Kurzfassung
Richtige Fehlerbehandlung und Logging erleichtern Debugging, Monitoring und Wartung. 2026: strukturierte Logs, Level (info, warn, error) und zentrale Sammlung (z. B. Sentry, Datadog). Hier die Praktiken.
Für wen ist das
- Backend- und Full-Stack-Entwickler
- Teams, die Monitoring und Alerting einrichten
- Alle, die stille Ausfälle vermeiden wollen
Keyword (SEO)
fehlerbehandlung, logging, strukturierte logs, monitoring, node.js, best practices
Wozu Fehlerbehandlung und Logging?
- Debugging – schnelle Ursachenfindung (Stack Trace, Kontext)
- Monitoring – Alerts bei kritischen Fehlern, Metriken
- Audit – wer, wann, was (z. B. Request-Logs, Änderungs-Logs)
- UX – Nutzer sieht klare Meldung statt weißen Bildschirm
Regeln zur Fehlerbehandlung
- Fehler nicht verschlucken – kein leeres
catchohne Logging - Fehlertypen unterscheiden – erwartet (z. B. Validierung) vs. unerwartet (Bug) – unterschiedliche Reaktion
- Sichere Meldungen zurückgeben – im API keine Stack Traces an den Client; intern vollständig loggen
- HTTP-Status nutzen – 400 (bad request), 401 (unauthorized), 404, 500 (server error)
Log-Level
- error – Fehler, die Reaktion erfordern (Exception, fehlgeschlagener Request)
- warn – Unerwartetes, App läuft weiter (deprecated API, Retry)
- info – Wichtige Ereignisse (Start/Stop, Deploy, Schlüsseloperationen)
- debug – Details zum Debuggen (nur Dev/Staging)
In Produktion meist: info, warn, error; kein debug (zu viele Daten).
Strukturierte Logs (JSON)
Statt Text „User 123 failed“ besser:
{
"level": "error",
"message": "Login failed",
"userId": "123",
"reason": "Invalid password",
"timestamp": "2026-01-29T12:00:00Z"
}
Erleichtert Suche und Auswertung in Tools (ELK, Datadog, CloudWatch).
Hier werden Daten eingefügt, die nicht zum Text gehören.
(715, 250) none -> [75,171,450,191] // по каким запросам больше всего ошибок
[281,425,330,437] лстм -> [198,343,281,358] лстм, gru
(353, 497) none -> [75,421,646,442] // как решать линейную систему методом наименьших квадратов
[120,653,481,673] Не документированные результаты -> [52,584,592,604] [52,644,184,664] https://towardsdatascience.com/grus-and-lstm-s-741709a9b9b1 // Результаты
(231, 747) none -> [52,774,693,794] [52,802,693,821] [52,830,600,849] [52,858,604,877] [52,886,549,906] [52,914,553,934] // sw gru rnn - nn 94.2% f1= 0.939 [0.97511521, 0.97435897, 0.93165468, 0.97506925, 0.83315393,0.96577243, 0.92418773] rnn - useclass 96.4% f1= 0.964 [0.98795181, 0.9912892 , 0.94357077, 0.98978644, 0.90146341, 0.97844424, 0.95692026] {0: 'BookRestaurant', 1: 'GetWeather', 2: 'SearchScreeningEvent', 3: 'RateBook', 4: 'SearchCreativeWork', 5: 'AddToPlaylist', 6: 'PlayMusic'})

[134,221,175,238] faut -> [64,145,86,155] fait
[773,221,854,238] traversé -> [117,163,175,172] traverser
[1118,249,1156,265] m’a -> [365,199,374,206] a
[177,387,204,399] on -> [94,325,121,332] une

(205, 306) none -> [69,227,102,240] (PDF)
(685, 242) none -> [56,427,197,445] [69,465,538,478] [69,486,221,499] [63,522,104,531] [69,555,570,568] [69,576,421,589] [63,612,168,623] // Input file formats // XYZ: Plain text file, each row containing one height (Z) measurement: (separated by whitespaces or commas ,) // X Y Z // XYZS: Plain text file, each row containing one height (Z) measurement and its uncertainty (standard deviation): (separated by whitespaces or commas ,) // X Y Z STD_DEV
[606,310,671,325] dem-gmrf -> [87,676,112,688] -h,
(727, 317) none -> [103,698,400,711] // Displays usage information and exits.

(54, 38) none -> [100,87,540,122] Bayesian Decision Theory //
Beispiel: Node.js / Next.js API
// Middleware oder globaler Error Handler
function logError(err, req) {
logger.error({
message: err.message,
stack: err.stack,
path: req?.path,
method: req?.method,
});
}
// In API Route – Stack nicht an Client senden
try {
await doSomething();
} catch (err) {
logError(err, request);
return Response.json(
{ error: 'Something went wrong' },
{ status: 500 }
);
}
Checkliste / Schritte
- Einen Logger (z. B. Pino, Winston) mit Leveln einführen
- Fehler mit Kontext loggen (Request-ID, User-ID, Pfad)
- In Produktion keinen Stack Trace in API-Response zurückgeben
- Fehlersammlung (Sentry, LogRocket) für Frontend und/oder Backend einbinden
- Alerts auf Error-Level setzen (Slack, E-Mail, PagerDuty)
FAQ
Jeden Request loggen?
Abhängig. High-Traffic-API – oft nur Fehler und ausgewählte Metriken. Weniger Traffic – jeden Request (info) mit Dauer möglich. Nie Passwörter oder Tokens loggen.
Sentry vs. eigene Logs?
Sentry fokussiert auf Fehler und Kontext (Release, User, Breadcrumbs). Eigene Logs – volle Kontrolle über Format und Speicher. In der Praxis beides: Sentry für Fehler, Logs für Audit und Metriken.
Keine Daten in Fehlermeldungen leaken?
An den Client nur generische Meldung („Etwas ist schiefgelaufen“). Stack Trace, Dateipfade, Queries – nur in Logs und internen Tools.